Comme le rapporte le Ministère du Travail et de la Protection sociale (MTPS), la mesure répond à la nécessité d'étendre la couverture et la surveillance dans les secteurs où les heures de travail s'étendent au-delà des heures de jour, en particulier dans des domaines tels que la sécurité, les transports et les services.
Le ministre a insisté sur le fait que la protection des droits du travail ne doit pas se limiter uniquement à ceux qui travaillent pendant la journée, mais doit s'appliquer à ceux qui exercent des fonctions de nuit, avec une attention particulière à la correcte application de la loi.
L'annonce du ministre Rolando Castro vise à renforcer la surveillance sur le lieu de travail et à garantir que les entreprises respectent leurs obligations légales. En outre, la mesure répond également à l'analyse interne du MTPS, qui a identifié une plus grande incidence des activités de travail en dehors des heures de jour et la nécessité d'adapter le contrôle de l'État à cette réalité.

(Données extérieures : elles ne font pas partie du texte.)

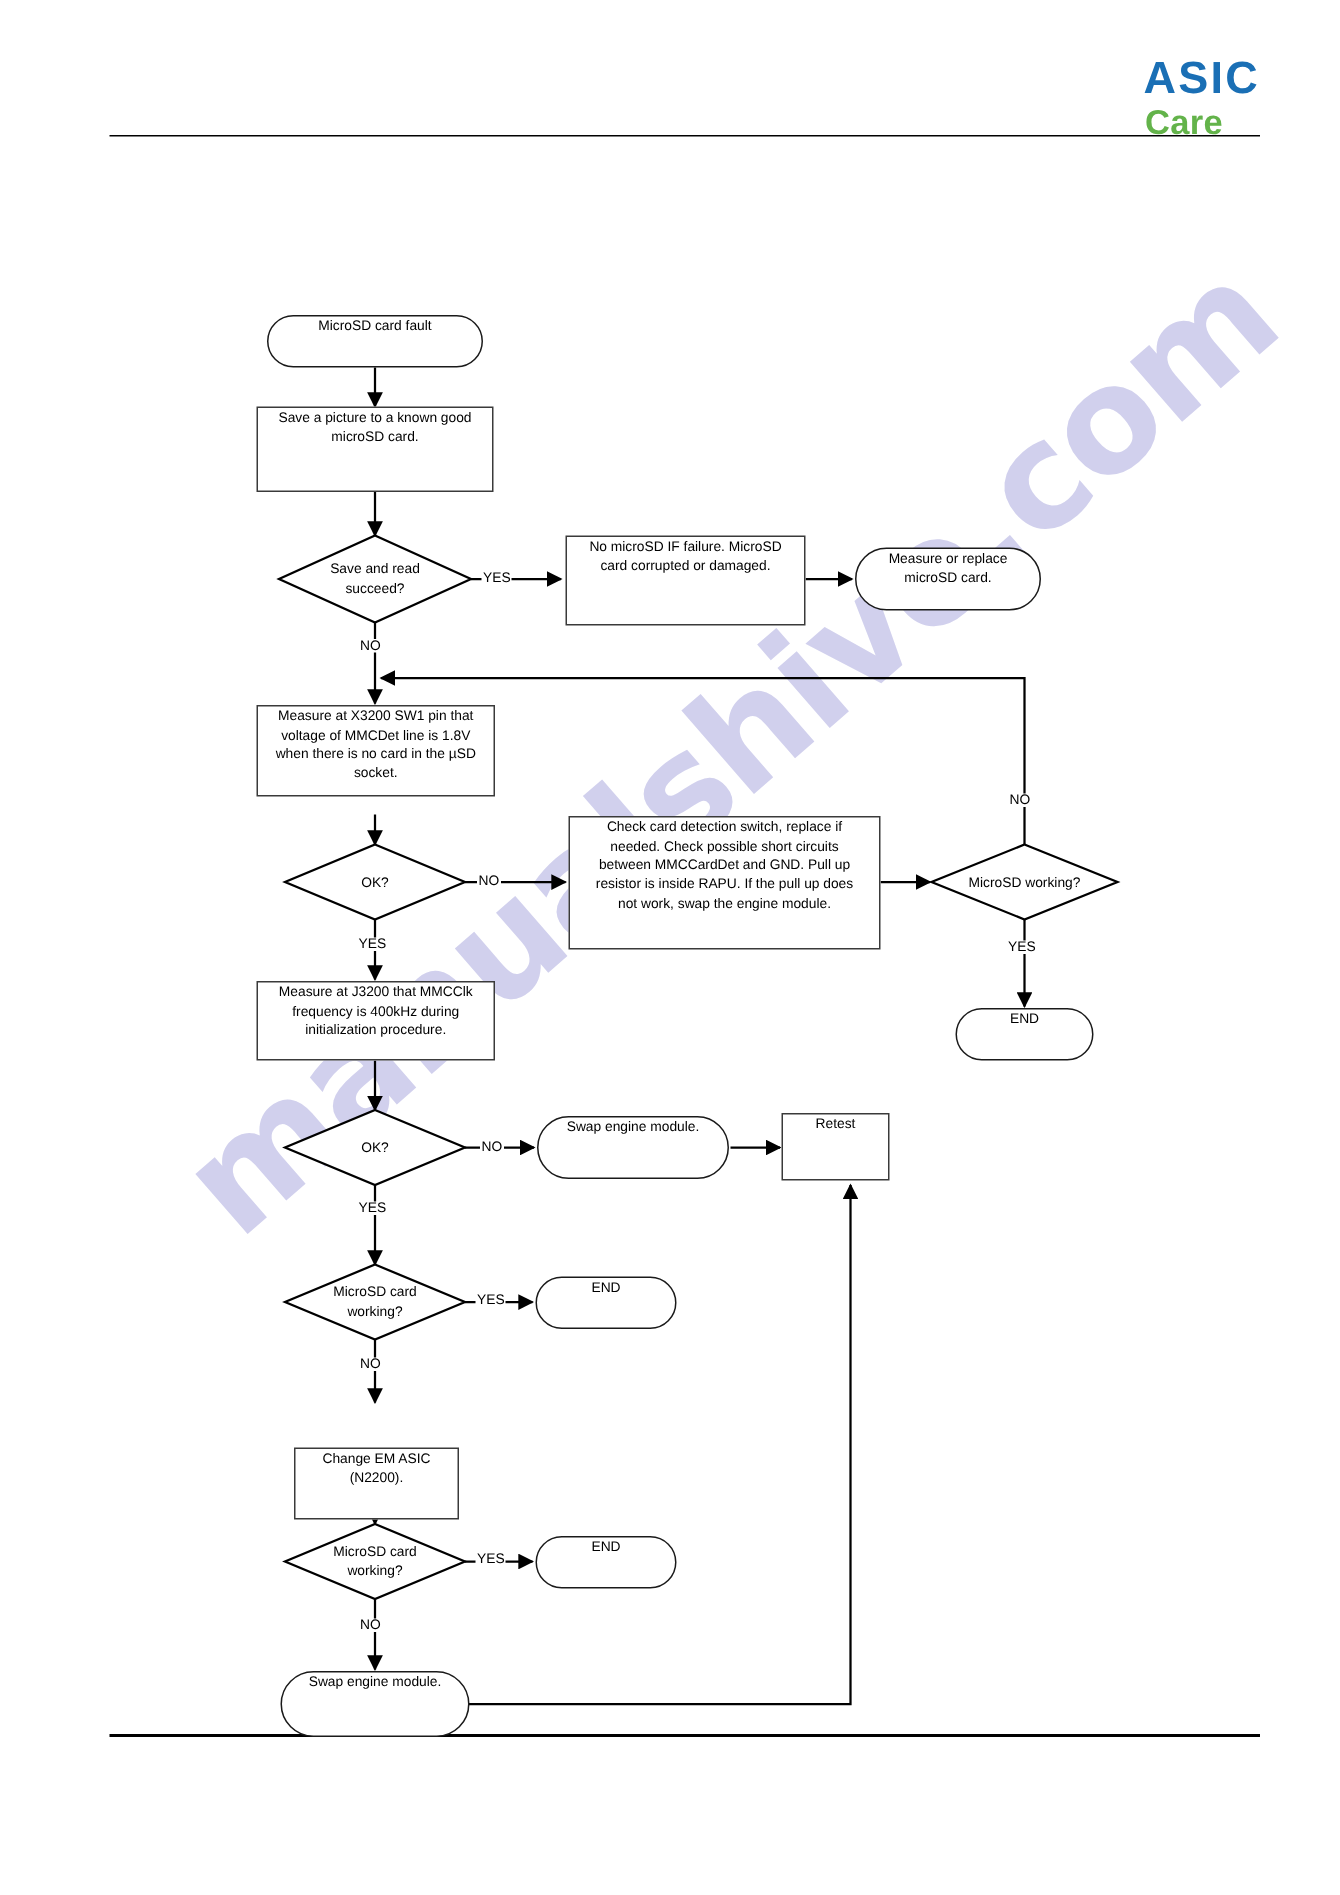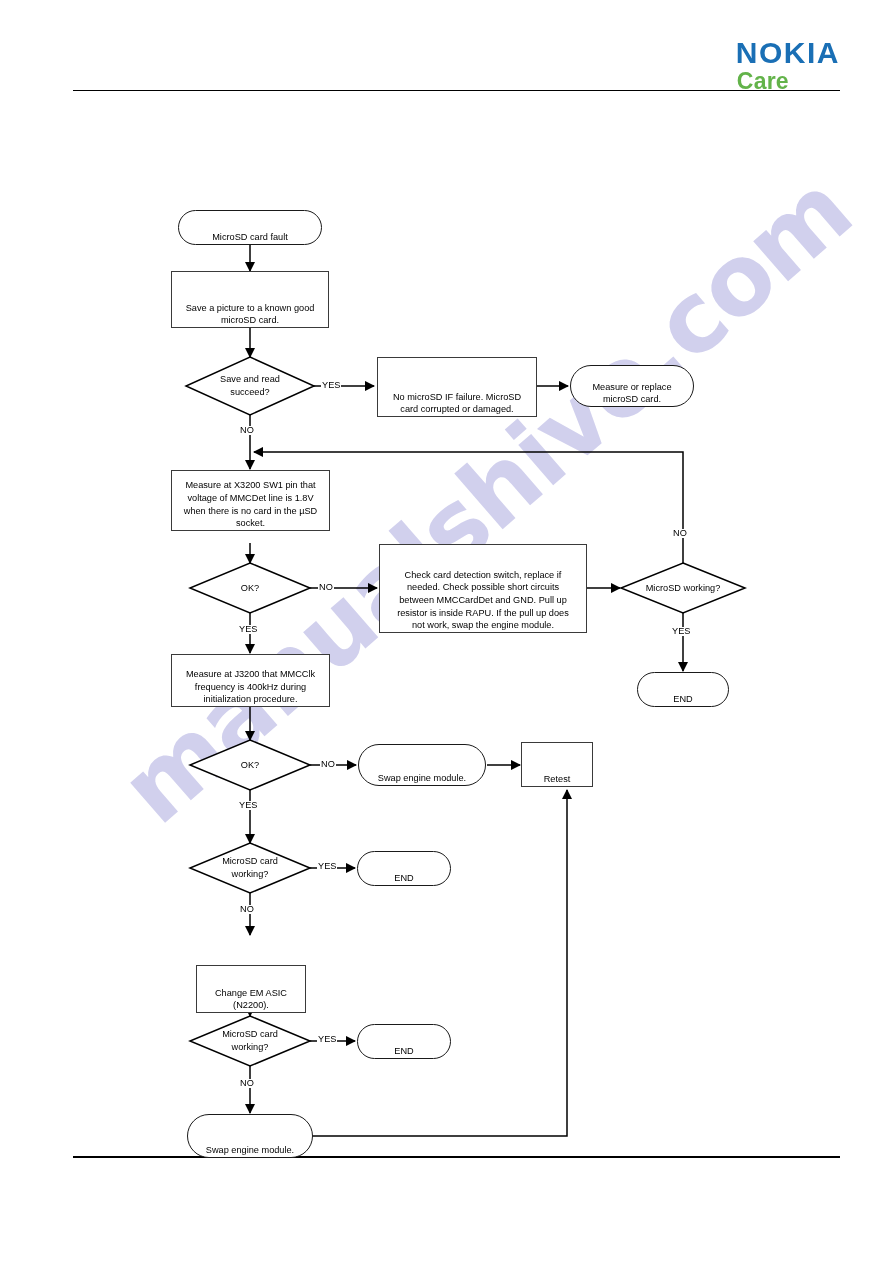"NOKIA" span.nokia-word { text: NOKIA -> ASIC }
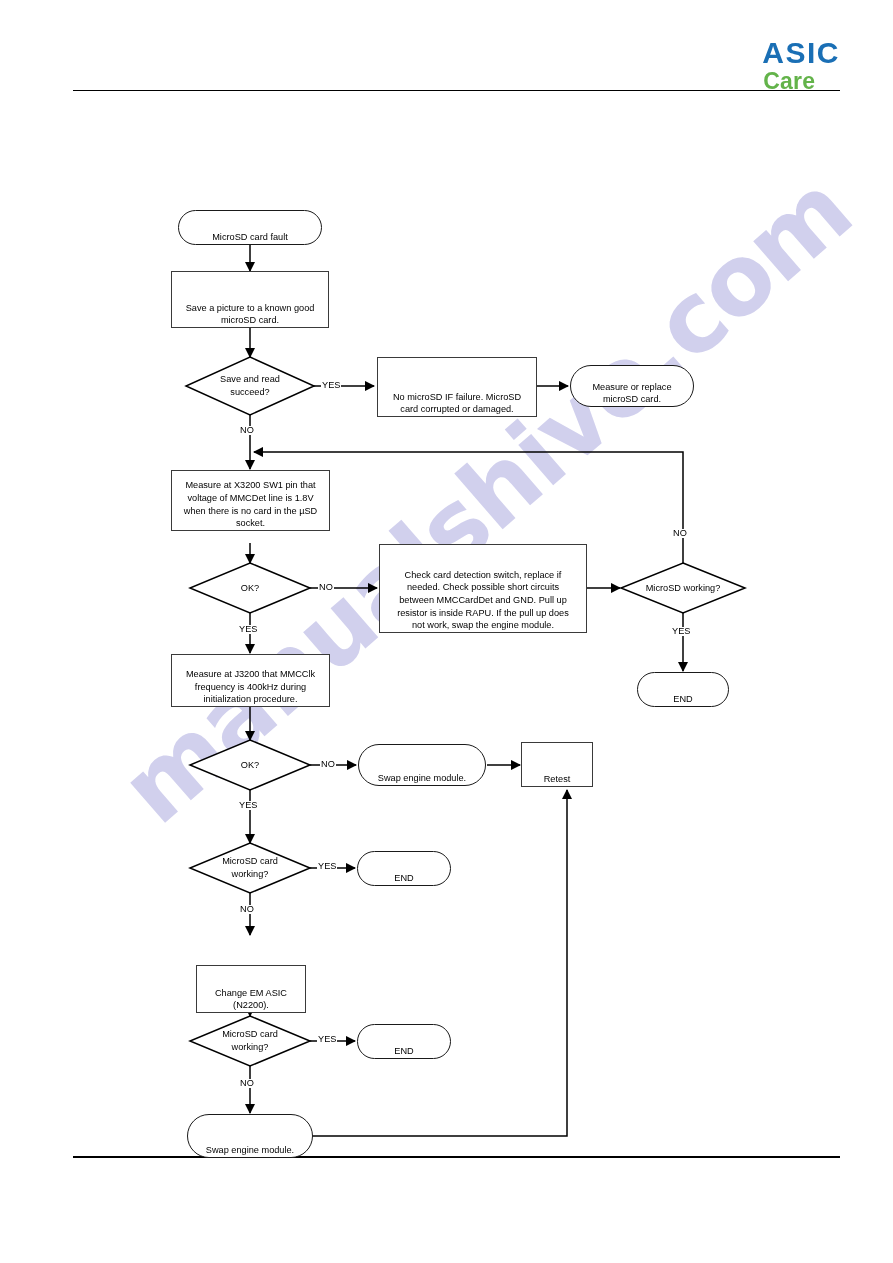"MicroSD card fault" .node { align-items: flex-end -> flex-start }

Conformément aux dispositions du Code du travail du Salvador, le travail de nuit comprend la période comprise entre 19h00 et 19h00. et 6h00 le lendemain. L'article 161 du Code établit que l'équipe de nuit ordinaire ne doit pas dépasser sept heures par jour ou trente-neuf heures par semaine, contrairement à l'équipe de jour, qui autorise jusqu'à huit heures par jour et quarante-quatre heures par semaine.
Pour les travailleurs dont le poste commence ou s'effectue pendant la période de nuit, la législation exige que le salaire horaire soit majoré d'une majoration minimale de 25 % par rapport au poste de jour.
C'est-à-dire que si le salaire de base pour le quart de jour est de 1,68 $ l'heure, la même fonction effectuée la nuit doit être rémunérée au moins 2,10 $ l'heure.
Cette majoration vise à compenser les conditions particulières et les risques liés aux travaux effectués de nuit.
De plus, si le travailleur effectue des heures supplémentaires pendant la nuit, le paiement augmente encore plus. L'article 168 du Code du travail précise que chaque heure supplémentaire doit être rémunérée avec une majoration de 100 % du salaire horaire de base, à laquelle doit s'ajouter 25 % supplémentaires pour les équipes de nuit.

La réglementation établit également qu'aucun contrat individuel ou collectif ne peut fixer une durée de travail supérieure aux limites légales sans appliquer les majorations correspondantes. Tout accord contraire est considéré comme nul.
Le ministre a réitéré que le paiement des heures de travail de nuit et des conditions de transport et d'hébergement décentes pour ceux qui travaillent la nuit constituent des droits inaliénables. Le non-respect par l’employeur peut être signalé et sanctionné conformément à la loi. Le gouvernement prévoit que le lancement de ces inspections nocturnes élargira la couverture et renforcera la protection des travailleurs dans tout le pays.